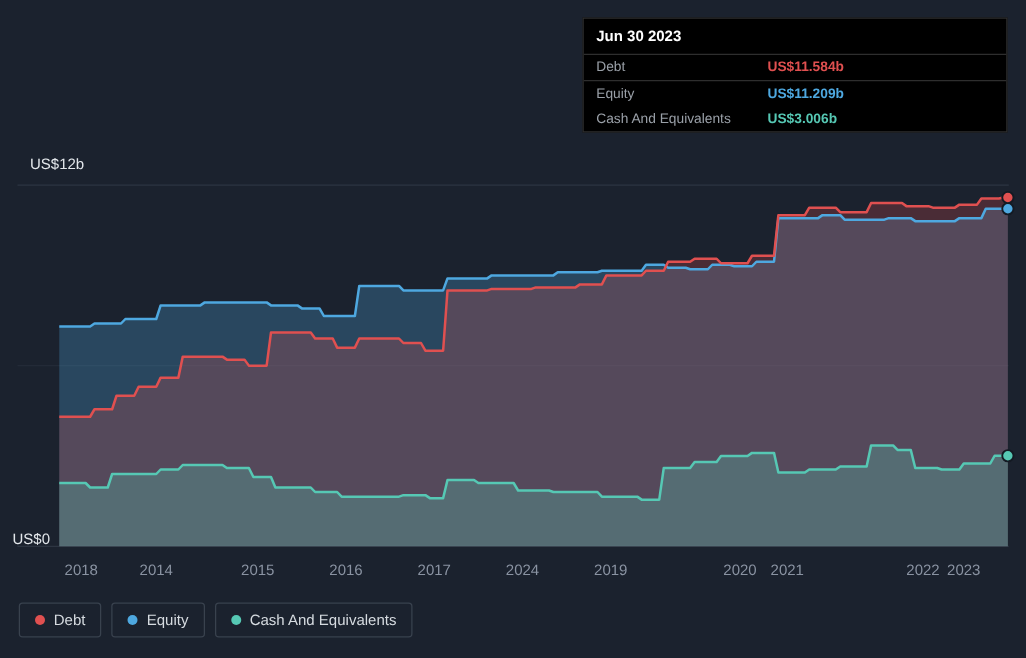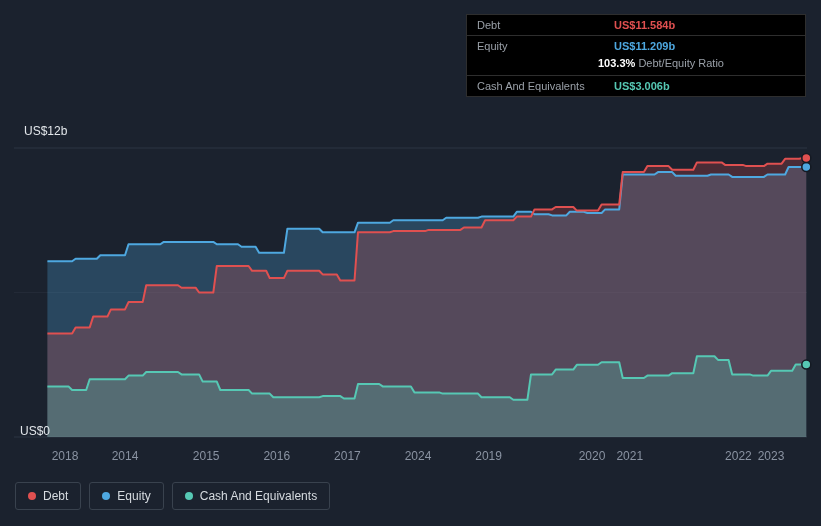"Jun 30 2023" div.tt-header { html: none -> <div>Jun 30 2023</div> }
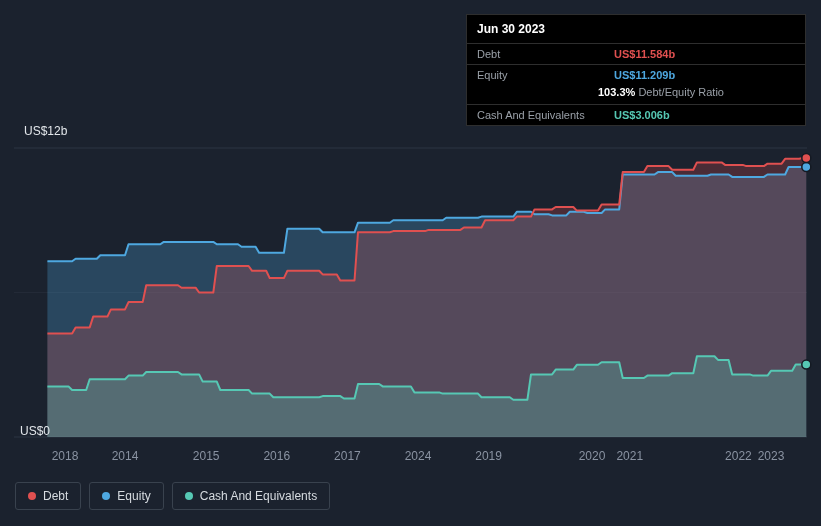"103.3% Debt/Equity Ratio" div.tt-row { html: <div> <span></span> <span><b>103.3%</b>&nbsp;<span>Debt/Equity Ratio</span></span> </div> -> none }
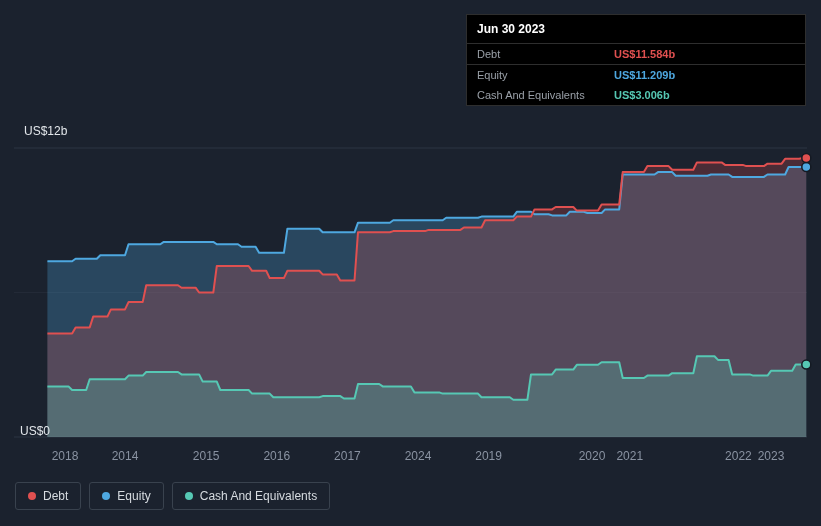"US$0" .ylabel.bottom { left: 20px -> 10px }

---

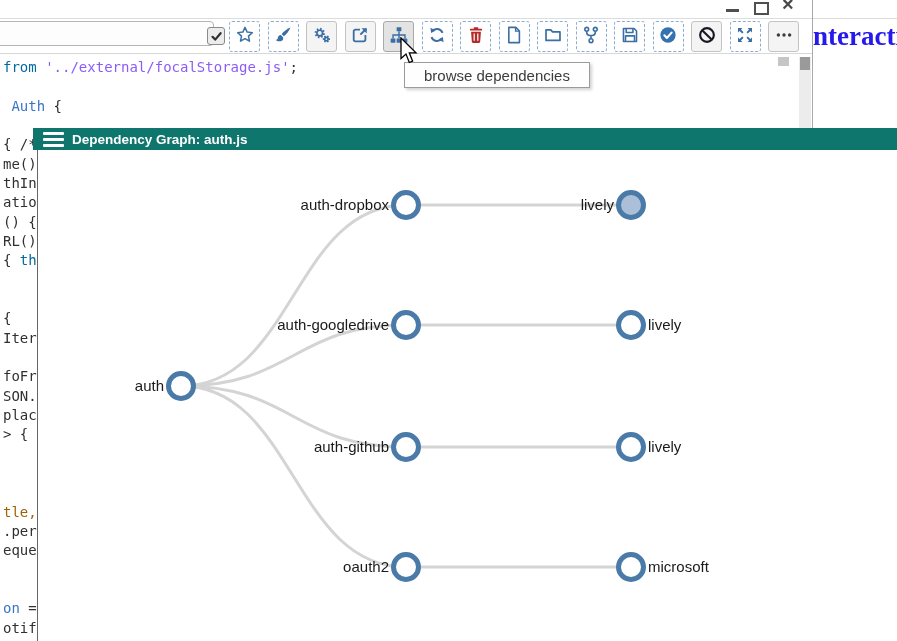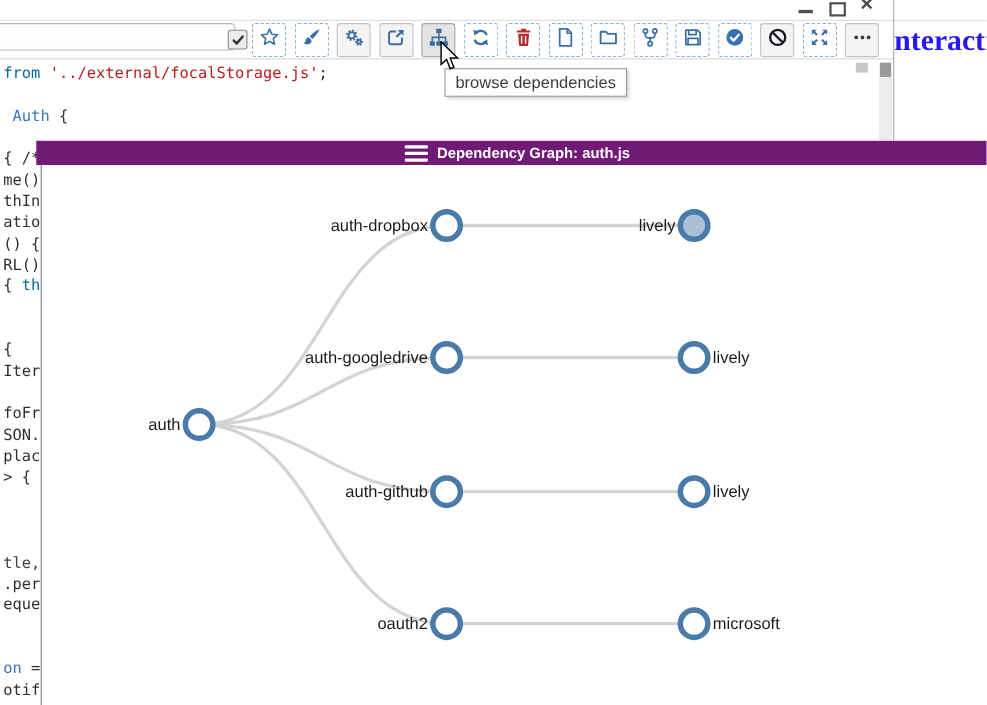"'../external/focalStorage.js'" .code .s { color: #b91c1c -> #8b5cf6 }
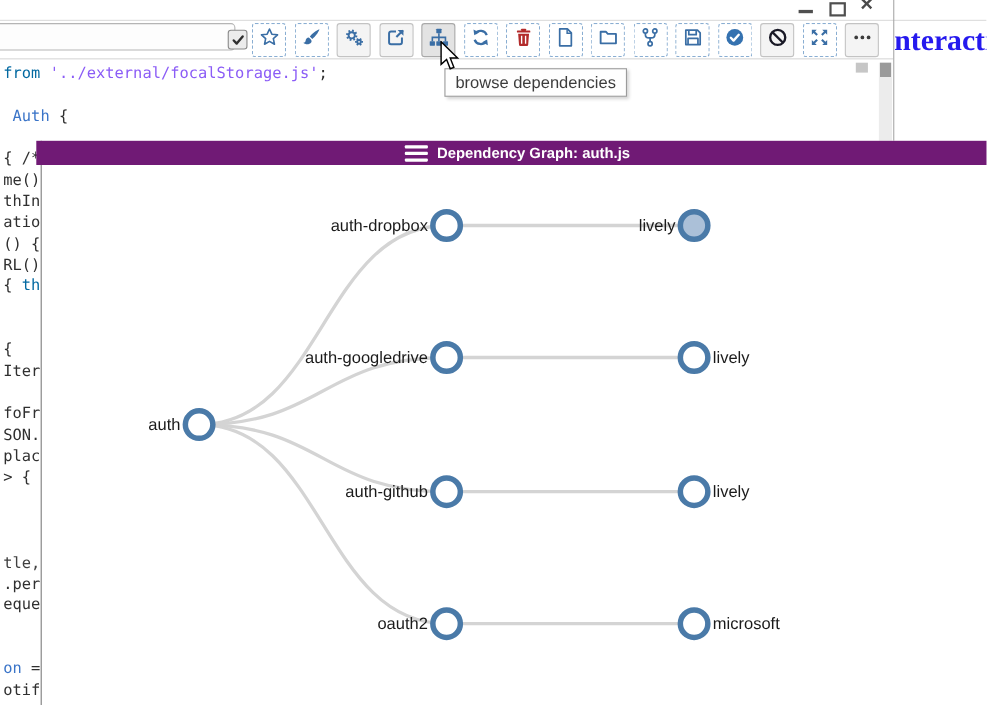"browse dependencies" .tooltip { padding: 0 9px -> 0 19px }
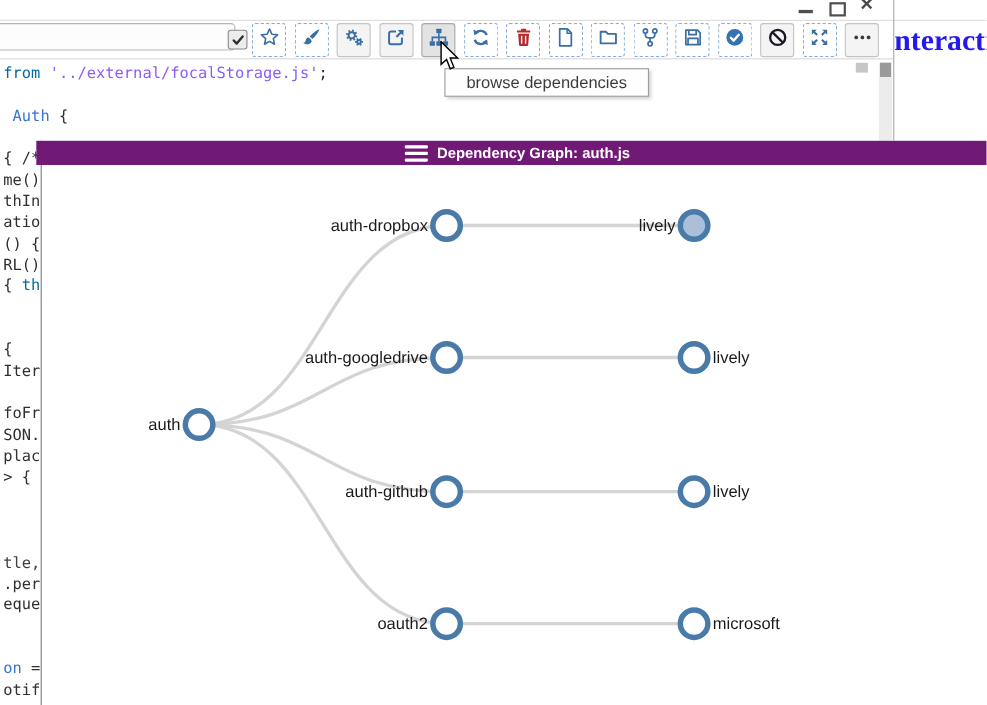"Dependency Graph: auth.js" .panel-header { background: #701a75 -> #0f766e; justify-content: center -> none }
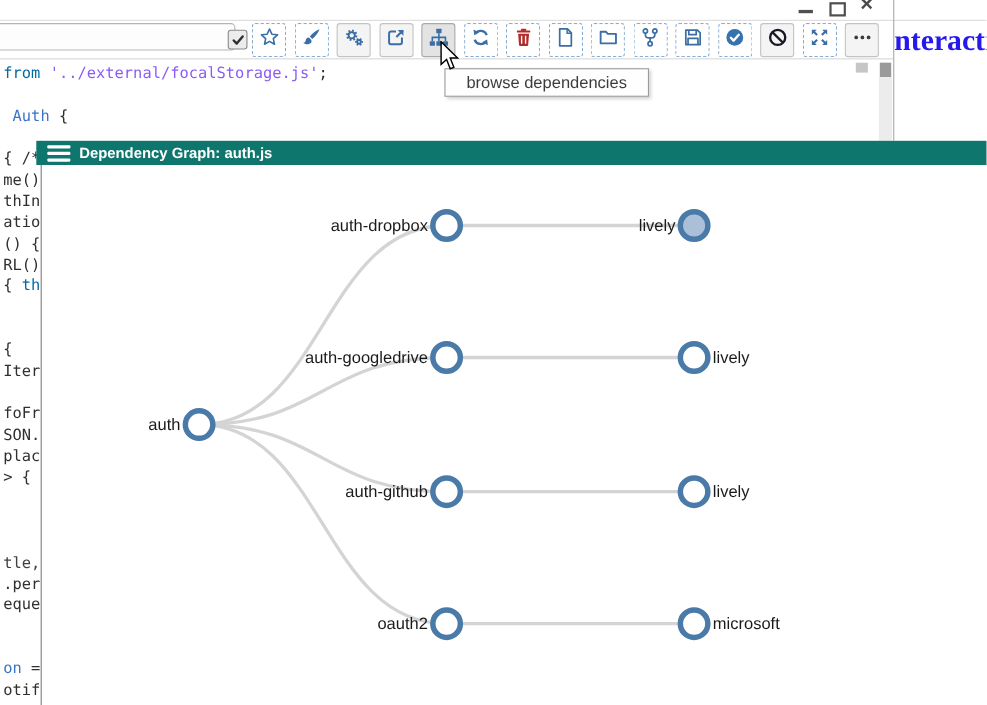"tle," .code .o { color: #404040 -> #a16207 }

==

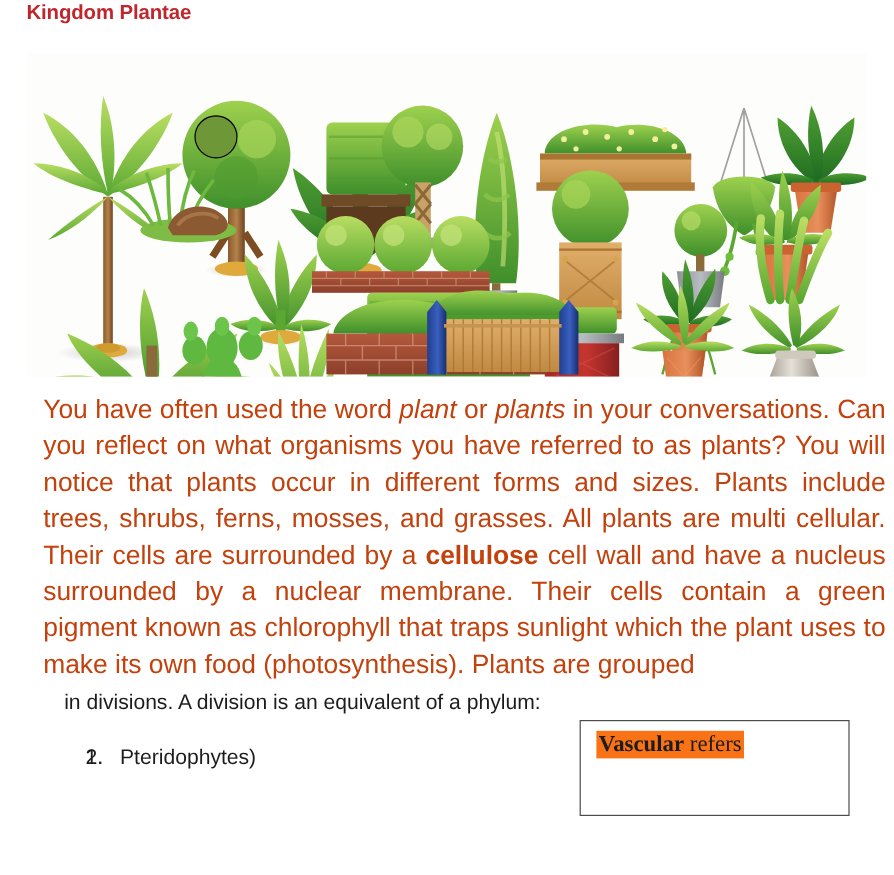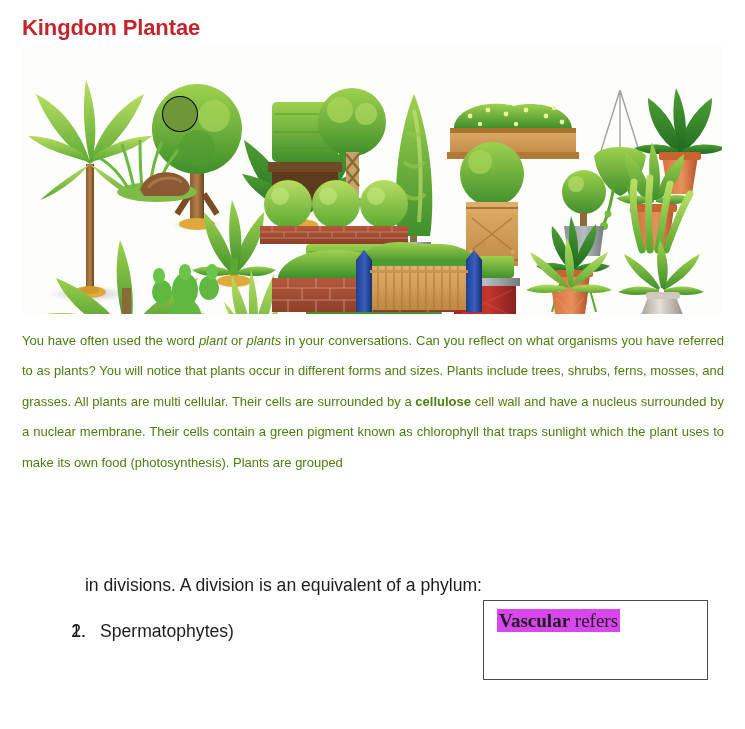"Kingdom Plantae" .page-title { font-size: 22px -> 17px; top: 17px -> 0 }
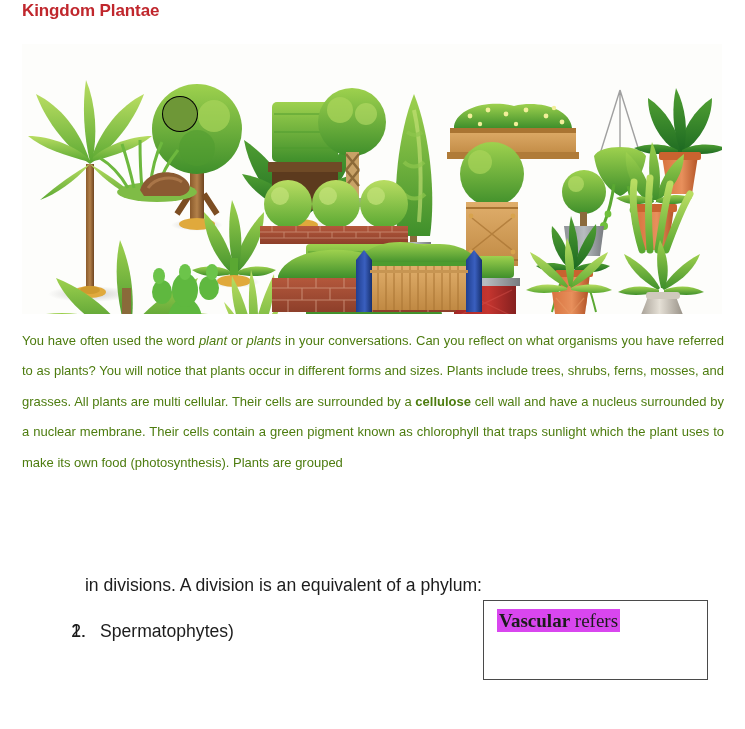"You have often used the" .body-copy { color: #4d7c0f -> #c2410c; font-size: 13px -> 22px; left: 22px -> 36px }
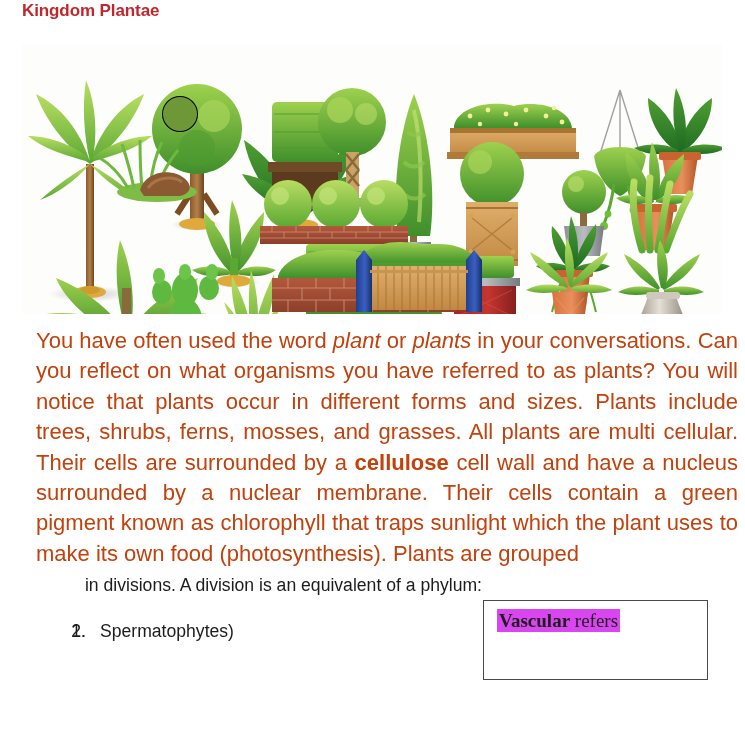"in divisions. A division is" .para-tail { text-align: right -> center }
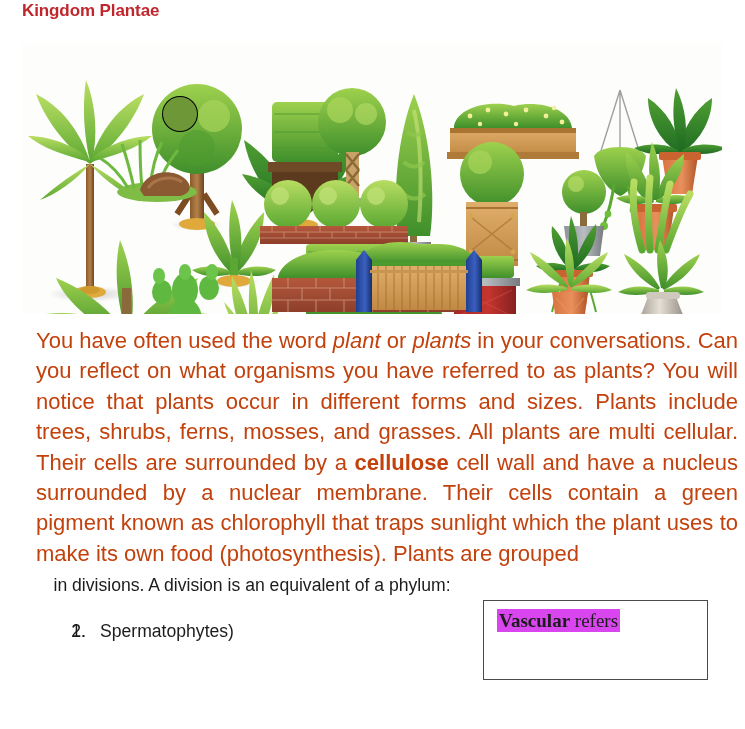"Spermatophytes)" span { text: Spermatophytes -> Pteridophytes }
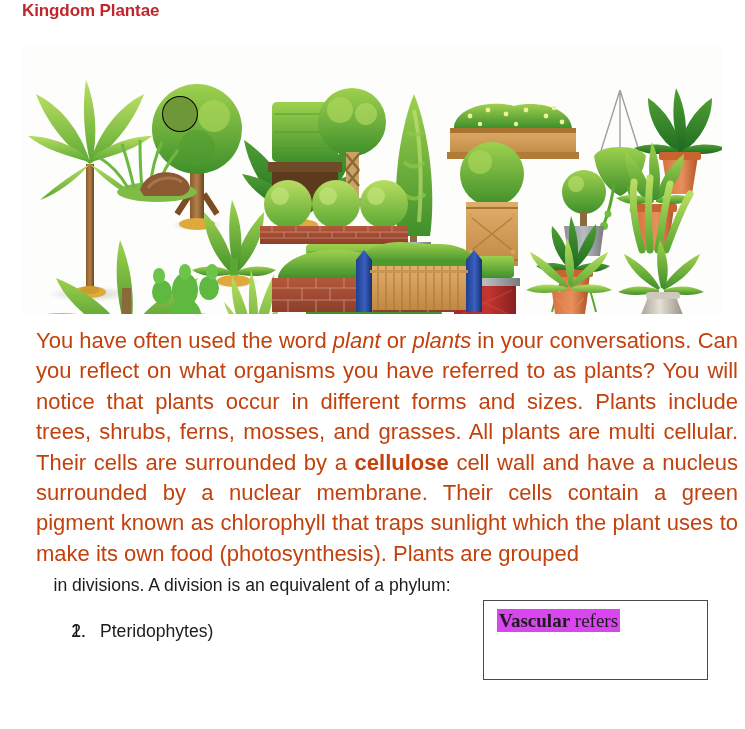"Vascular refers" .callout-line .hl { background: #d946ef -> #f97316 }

• [WHAT THE TASK ASKS] Once the line with "html: none ->" is found above, transcribe each line from it through the line with "left: 20px ->", exactly, and omit the pictures.

• [RESULT OF THIS EXERCISE]
"Jun 30 2023" div.tt-header { html: none -> <div>Jun 30 2023</div> }
"103.3% Debt/Equity Ratio" div.tt-row { html: <div> <span></span> <span><b>103.3%</b>&nbsp;<span>Debt/Equity Ratio</span></span> </div> -> none }
"US$0" .ylabel.bottom { left: 20px -> 10px }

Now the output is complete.